He would have been so proud of her.
She wiped away the tears that gathered with an impatient hand.
Dear V. Buxton,
Thank you so much for revising your fine article, “The Many Medical Uses of Althea officinalis Among the Lower Classes.” I am delighted to tell you that we will be using your work in our summer edition of The Botanist’s Quarterly. I would love to see more articles from you in this vein. Have you considered doing a study on the medical uses of plants among the poor and itinerant? At any rate, thank you again for your submission. Please don’t hesitate to stop by should you be in London.
Sincerely
Harold L. Herbert
Managing Editor
The Botanist’s Quarterly
Victoria read it again before picking up the check. Ten pounds. Not only was she now a published author but she’d been handsomely compensated—and praised!—for her work.
Sighing with happiness, she leaned back against the chaise. Whom could she tell? Who would understand? Not Rowena, who had become so sad and listless that she barely bothered to get dressed anymore. Not her cousin Elaine, either. Even though she and Elaine had grown closer in the months since her father’s death, they still weren’t to the point of sharing confidences. Kit, certainly, but Kit wouldn’t be here until the weekend, if he even came. He usually came with her cousin Colin, when Colin came up from the university. He would understand her excitement—be impressed, even—but then again, he was such a tease.
But the only person she truly wanted to tell had now been gone for over a month. Had it really been that long since she’d last seen Prudence? Her heartache over Pru’s abrupt departure felt just as raw as it did the day she fled from Summerset, but as much as Victoria missed her, she understood why Pru could no longer stay. She’d have left, too, had she suddenly been implicated in a Buxton family scandal that Aunt Charlotte had managed to keep buried for years.
Impulsively, she rang the bell and waited for Susie to arrive. She couldn’t bear to let her aunt simply replace Pru with a new lady’s maid as if Pru were an interchangeable, anonymous servant, so she relied on the scullery maid when she needed help . . . or company. Susie was the only servant who had truly been kind to Prudence, and though she couldn’t take Prudence’s place, Victoria felt closer to Pru when Susie was around.
Susie rushed in, her cap askew. “Sorry, miss. My hands were deep in the sink when the bell rang and Cook couldn’t find my cap fast enough . . . ” Her voice trailed off as she eyed Victoria. “Oh, miss, you look as if you’d just received the most wonderful gift!”
Victoria smiled and waved her check in the air. “I have. Well, not a present exactly. But look what I received in the post today!”
Susie squinted as she came closer. “It looks like a check, miss. For ten pounds?”
Victoria nodded and, taking the check, did a little dance around the room. “Yes! Yes! They paid me for an article I wrote on mallow! Can you imagine?”

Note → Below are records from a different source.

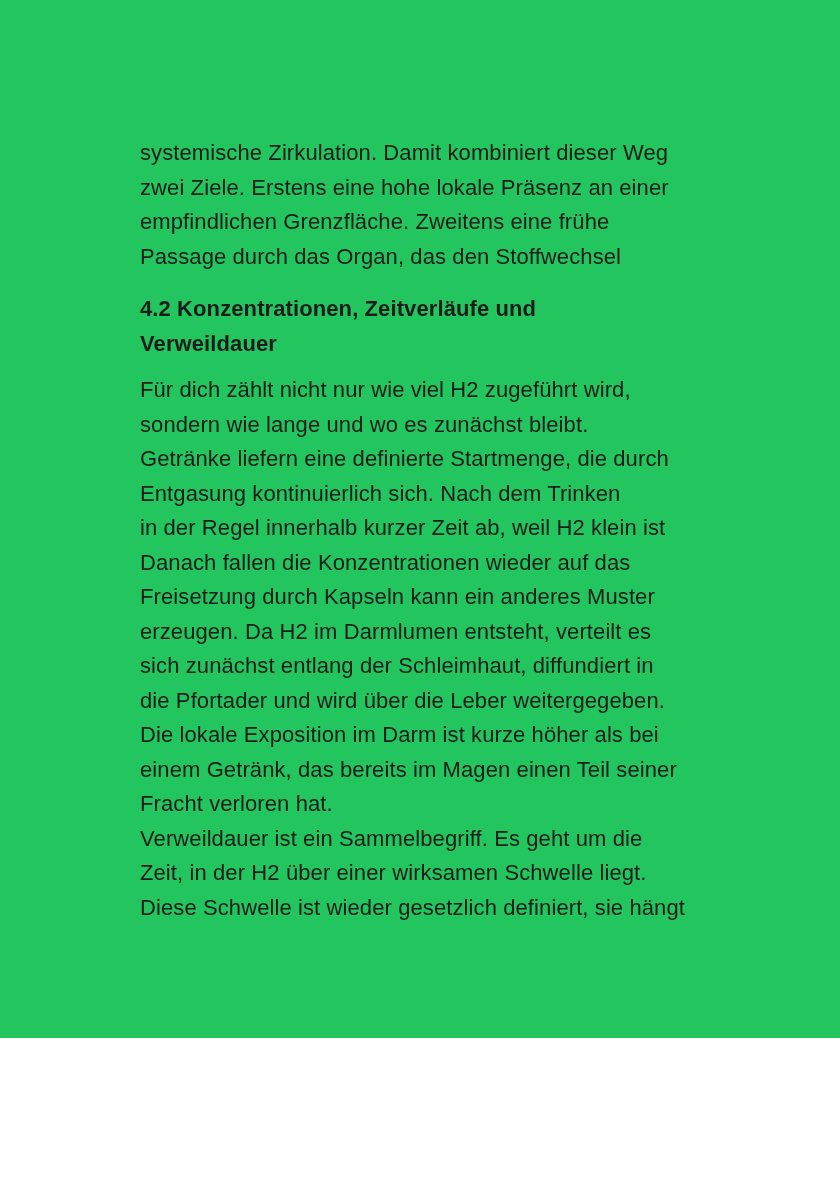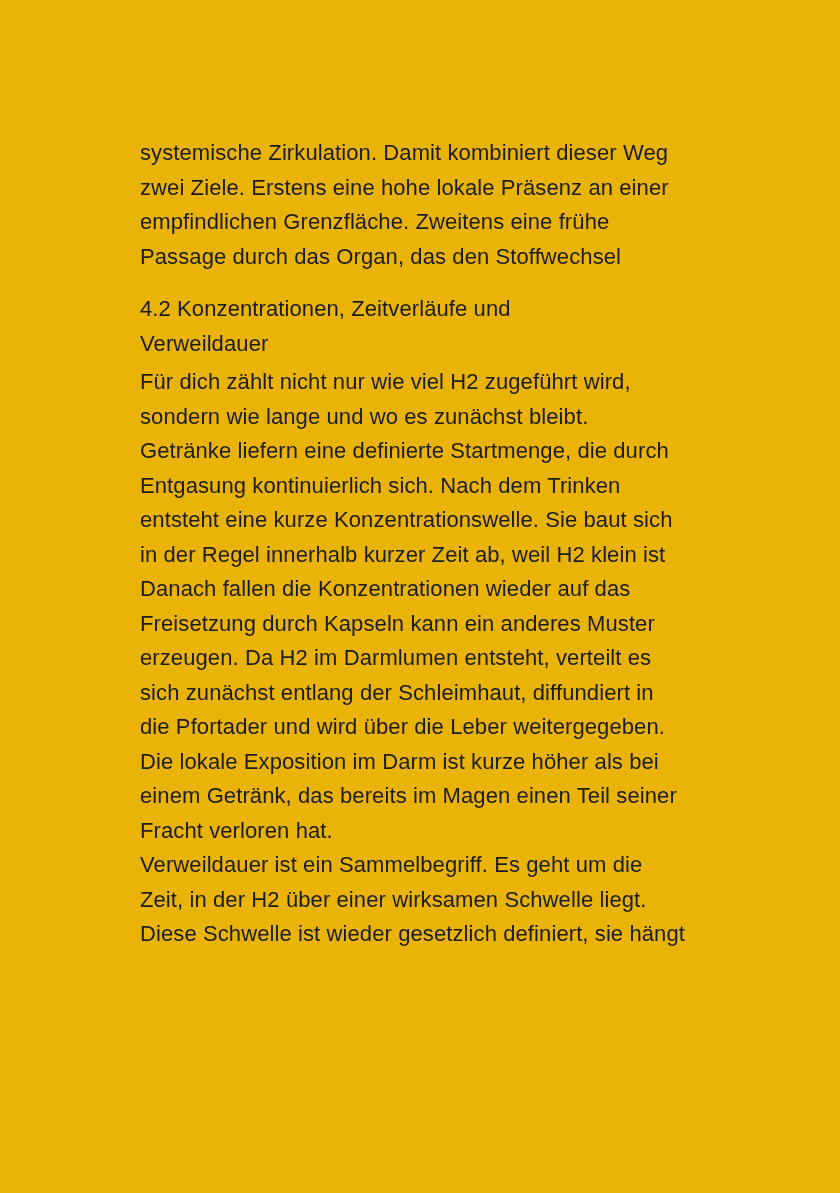"systemische Zirkulation. Damit" .canvas { background: #eab308 -> #22c55e; height: 1193px -> 1038px }
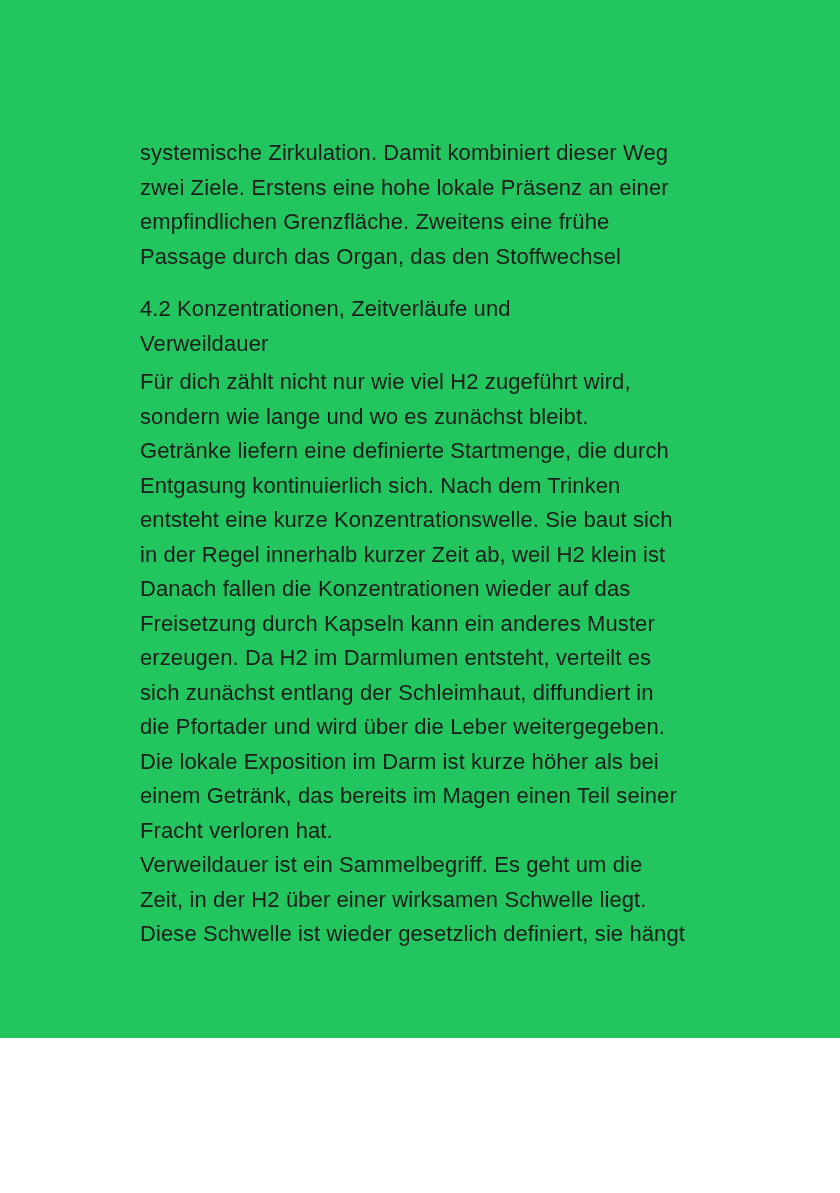"4.2 Konzentrationen, Zeitverläufe und" .heading { font-weight: 400 -> 700; margin: 18px 0 4px 0 -> 18px 0 12px 0 }
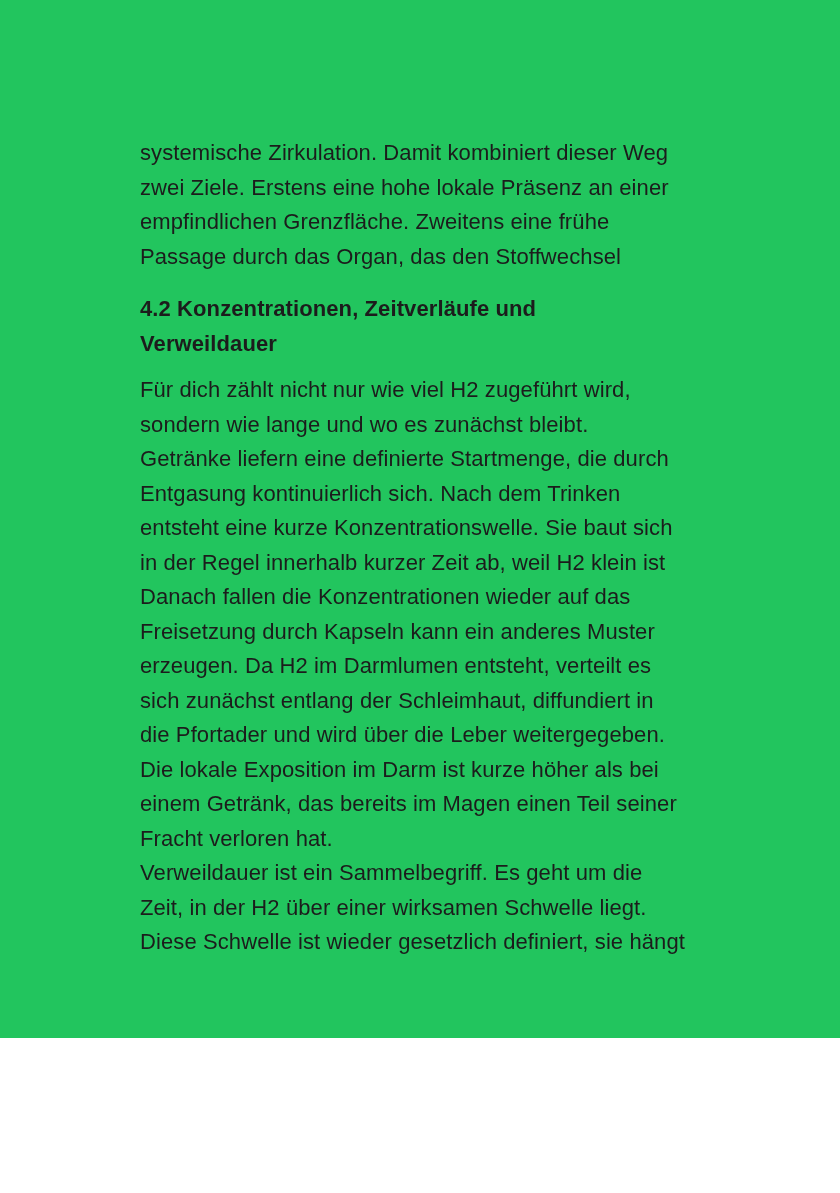"entsteht eine kurze Konzentrationswelle." div.line { html: <div>entsteht eine kurze Konzentrationswelle. Sie baut sich</div> -> none }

Susie’s eyes widened and she shook her head. “I can’t! You mean like for a newspaper?”
“For a magazine!”
“Well, that’s just fine, miss! My mother once had a recipe printed in the Summerset Weekly News, and we thought that was wonderful. That probably isn’t much the same, is it?”
Victoria shook her head and checked a laugh that threatened to burst out. “Not quite, but I bet she was very happy.”
“We were all very proud. Did you need anything, miss?”
Victoria shook her head, disappointment sinking her stomach. Of course it wasn’t the same as telling Prudence. It wasn’t even the same as telling Katie, their kitchen maid back home, who had been her friend and a fellow student at Miss Fister’s Secretarial School for Young Ladies. Because she didn’t really know Susie. Susie had been Prudence’s friend, not hers.
Susie stood to leave. “Wait, Susie.” The girl turned and Victoria saw that her cap, which she was required to wear for her duties upstairs, still rested crookedly on her head. “Have you heard anything from Prudence lately?”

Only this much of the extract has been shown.